Le parole del tecnico della Pistoiese alla vigilia della trasferta di Gubbio: «I risultati bisogna saperseli conquistare e meritare»
Tutto pronto per la sfida tra Gubbio e Pistoiese che andrà in scena sul terreno del “Pietro Barbetti”, sabato 9 aprile (ore 17:30). Dopo la vittoria contro la capolista Modena, quello in terra umbra sarà un appuntamento che gli arancioni non potranno permettersi di fallire, se vorranno tenere vive le speranze per una salvezza diretta. A tre giornate dal termine sono tre i punti di ritardo degli arancioni rispetto al quindicesimo posto, occupato dal Montevarchi. Il Gubbio invece naviga in acque molto più tranquille, forte del sesto posto in classifica e di ben 50 punti raccolti finora.
LE PAROLE DEL TECNICO
«Ho allenato il Gubbio in quattro tempi diversi – ha commentato Marco Alessandrini alla vigilia -. Un biennio in serie C, poi anche n B. C’è un rapporto buono, però il destino ha voluto che questa partita per noi così importante si giochi proprio a Gubbio. I rapporti, però, in questo momento non contano, perché per noi è una partita fondamentale, come del resto lo sono tutte da qui alla fine del campionato.
Quella più vicina è questa e dobbiamo arrivarci nelle migliori condizioni, consapevoli di giocare contro una squadra forte, con grandi ambizioni e ben allenata, che sta facendo meritatamente un campionato importante.

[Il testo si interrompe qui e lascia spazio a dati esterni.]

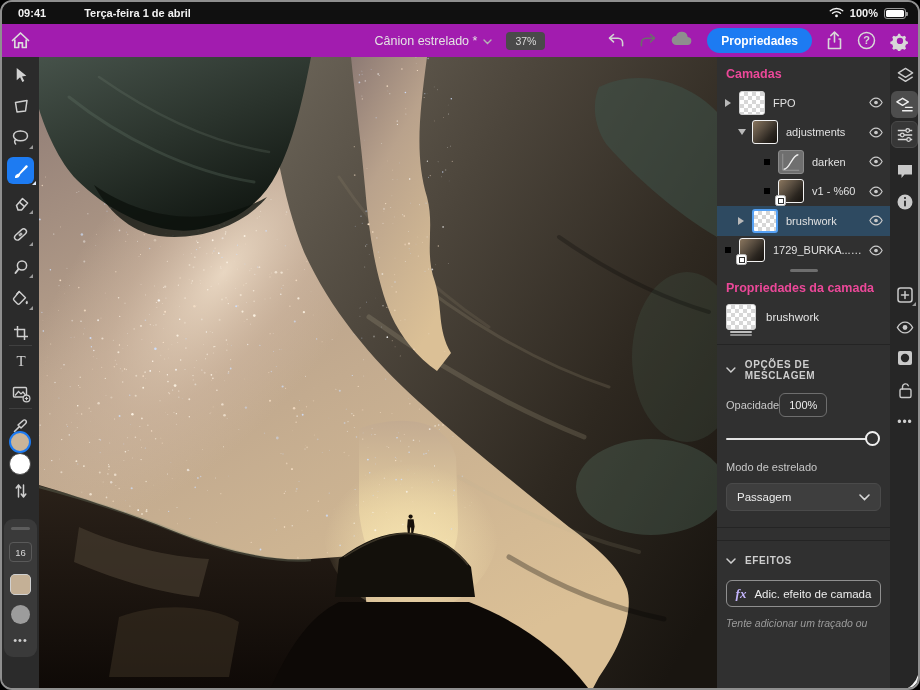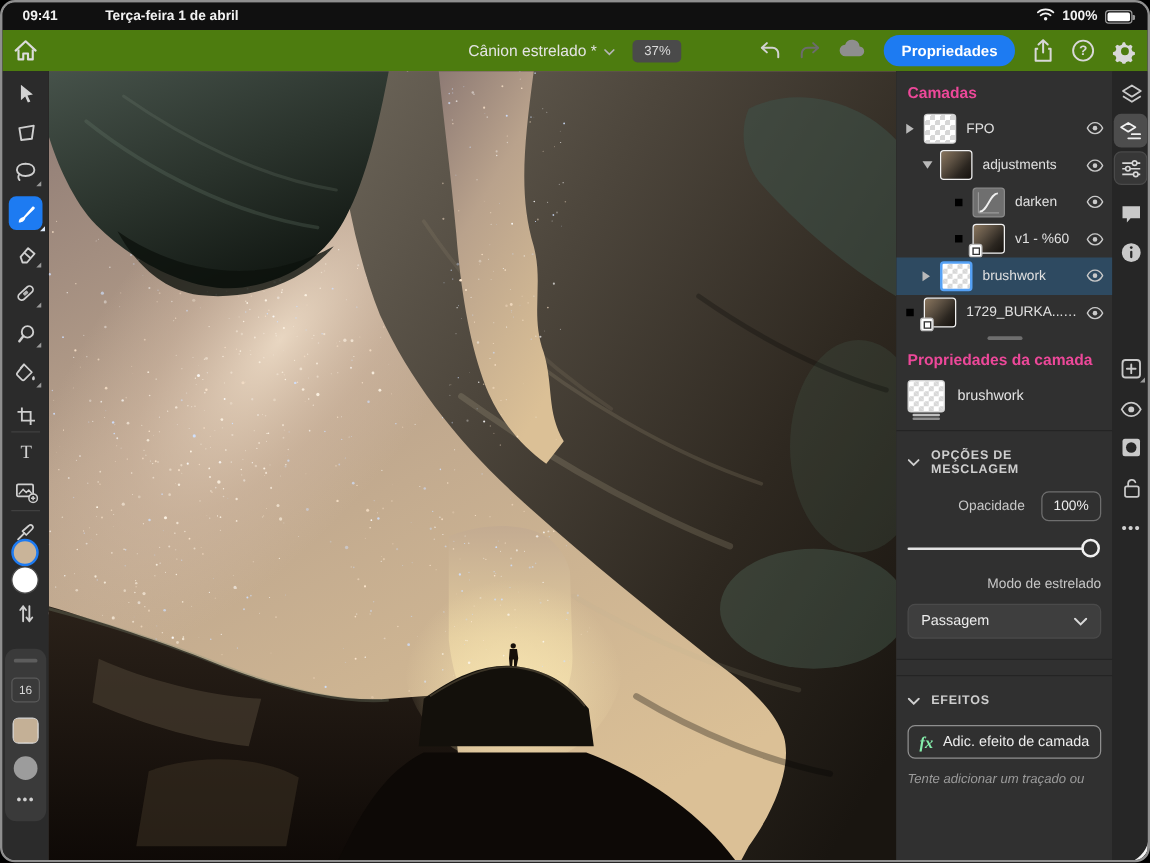--- a/index.html
+++ b/index.html
@@ -17,7 +17,7 @@
   .battery .nub{position:absolute;right:-3px;top:3px;width:2px;height:4px;background:#9a9a9a;border-radius:0 1px 1px 0;}
 
   
-  .toolbar{position:absolute;left:0;top:22px;width:100%;height:33px;background:#4d7c0f;display:flex;align-items:center;}
+  .toolbar{position:absolute;left:0;top:22px;width:100%;height:33px;background:#a21caf;display:flex;align-items:center;}
   .tb-left{position:absolute;left:8px;top:0;height:33px;display:flex;align-items:center;}
   .tb-center{position:absolute;left:0;right:0;top:0;height:33px;display:flex;align-items:center;justify-content:center;gap:14px;}
   .doc-title{display:flex;align-items:center;gap:6px;color:#e4e4e4;font-size:12.5px;}

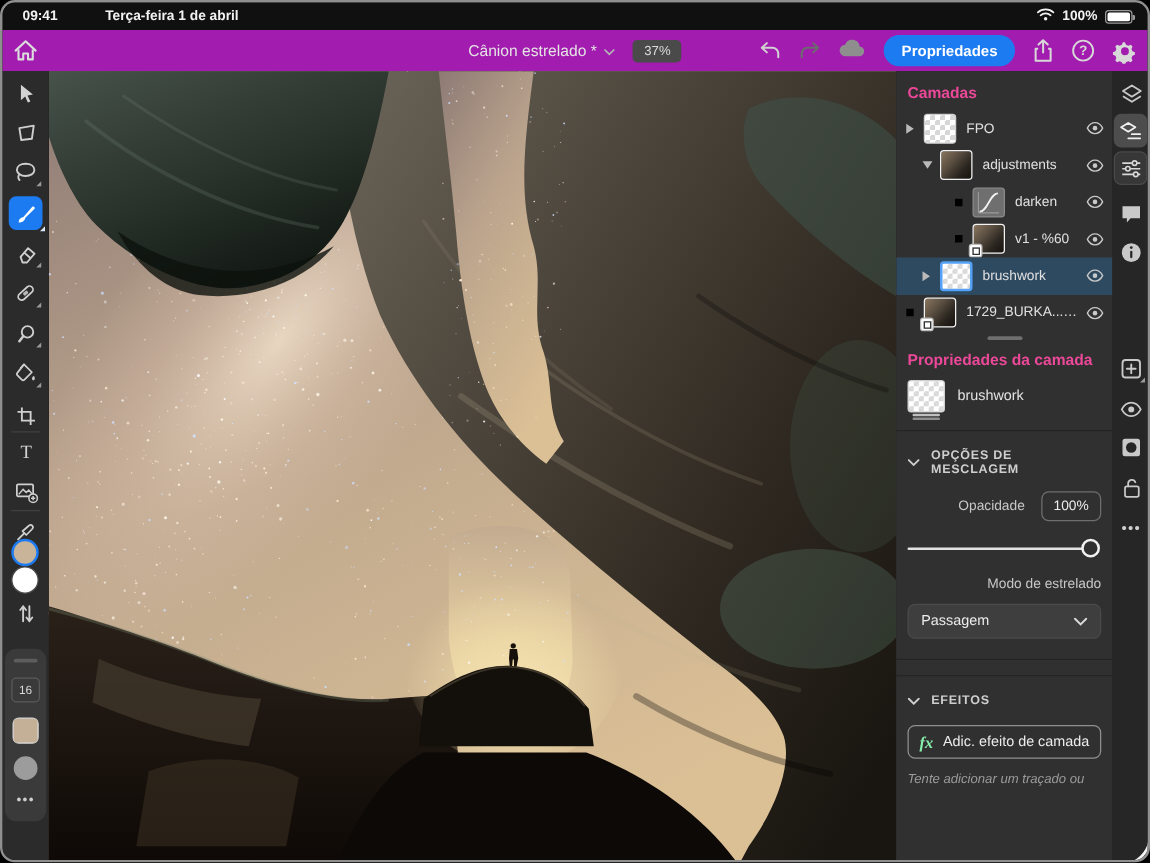--- a/index.html
+++ b/index.html
@@ -77,7 +77,7 @@
   .props-layer-name{color:#e3e3e3;font-size:11.5px;}
   .hdiv{height:1px;background:#242424;margin:6px 0;}
   .sec-head{display:flex;align-items:center;gap:9px;padding:8px 9px;color:#cecece;font-size:10px;letter-spacing:.6px;font-weight:700;}
-  .prop-row{display:flex;align-items:center;justify-content:flex-end;padding:4px 9px;gap:13px;}
+  .prop-row{display:flex;align-items:center;justify-content:flex-start;padding:4px 9px;}
   .prop-label{color:#c7c7c7;font-size:11px;}
   .value-box{border:1px solid #6e6e6e;border-radius:6px;color:#ececec;font-size:11px;padding:5px 9px;}
   .slider{position:relative;margin:10px 12px 6px 9px;height:16px;}

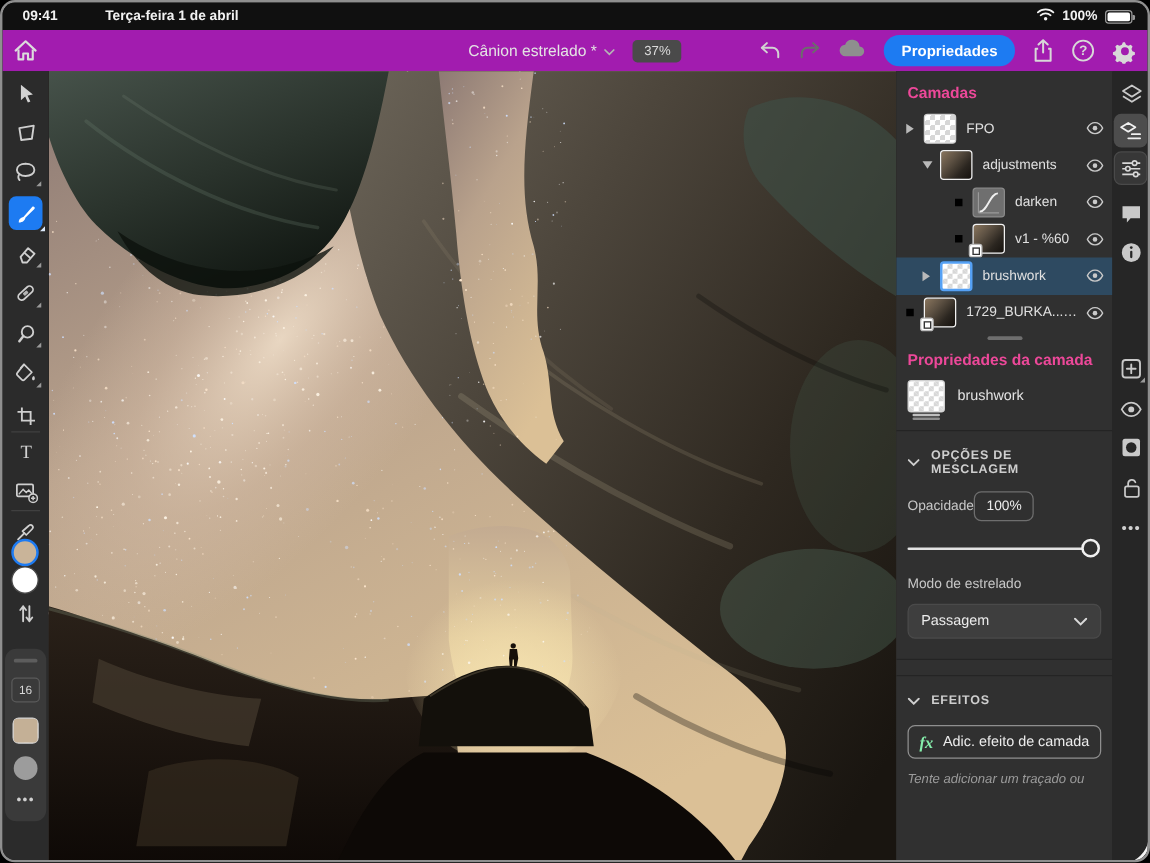--- a/index.html
+++ b/index.html
@@ -85,7 +85,7 @@
   .slider .knob{position:absolute;right:-2px;top:0;width:15px;height:15px;border-radius:50%;background:#303030;border:2px solid #f0f0f0;}
   .dropdown{margin:6px 9px;height:28px;background:#3e3e3e;border-radius:6px;display:flex;align-items:center;justify-content:space-between;padding:0 10px;color:#ececec;font-size:11.5px;border:1px solid #4a4a4a;}
   .panel-btn{margin:6px 9px;height:27px;border:1px solid #8f8f8f;border-radius:6px;background:none;display:flex;align-items:center;justify-content:center;gap:8px;color:#ececec;font-size:11.5px;}
-  .fx-glyph{font-size:13px;font-style:italic;font-weight:700;color:#86efac;font-family:"Liberation Serif","DejaVu Serif",serif;}
+  .fx-glyph{font-size:13px;font-style:italic;font-weight:700;color:#c4b5fd;font-family:"Liberation Serif","DejaVu Serif",serif;}
   .hint{color:#9b9b9b;font-size:10.5px;font-style:italic;padding:4px 9px;}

Conosco l’allenatore e lo staff è stato in parte anche con me».
NIENTE CONTI
«Penso solo alla gara che dobbiamo affrontare – ha sottolineato l’allenatore della Pistoiese – alle altre successive ci penseremo dopo. Magari qualcuno farà i conti ma in passato ne ho viste tante di situazioni e i calcoli non servono a niente. Dobbiamo ottenere il meglio se lo meriti sul campo, perché poi i risultati bisogna saperseli conquistare e meritare, ed è quello che chiedo alla mia squadra. Attraverso impegno e prestazione si può ottenere qualcosa».
(QUASI) TUTTI DISPONIBILI
«La settimana è stata un po’ più corta – ha spiegato il tecnico di Cuneo -. Nella scorsa abbiamo potuto lavorare meglio e la domenica si è visto. Tranne un imprevisto che ci ha complicato un pò la situazione, abbiamo cercato di dare continuità al lavoro di queste settimane. Per sabato c’è solo un giocatore in dubbio. Se avessimo davanti un campionato saremmo tutti soddisfatti e contenti. Noi, invece, abbiamo una partita che se fatta bene o male può condizionare tutto il resto. Non dobbiamo pensare in grande in questo momento, ma restare umili e attraverso questo spirito affrontare la partita impegnativa con il Gubbio».
I PERICOLI
«Di solito degli avversari mi preoccupa tutto o niente – ha evidenziato Alessandrini -. Si deve prendere in considerazione le loro qualità e trovare i punti deboli. Non basta sapere e conoscere, poi bisogna agire sul campo. Il problema dell’allenatore è portare la squadra alla partita nelle migliori condizioni, perché poi non sai mai quanto sei stato bravo o capace, oppure quanto gli stessi giocatori hanno capito il momento.
Dobbiamo riuscire a trovare il giusto atteggiamento e la giusta concentrazione, questa deve essere la nostra preparazione. Siamo al termine di una stagione – ha proseguito il tecnico arancione – ed ogni attimo può essere importante. Le settimane servono per prepararsi nel migliore dei modi, è normale che in questo momento c’è la convinzione che stiamo facendo cose importanti. Ma deve servire come stimolo, non pensare di aver risolto tutti i problemi. I timori averli in modo giusto».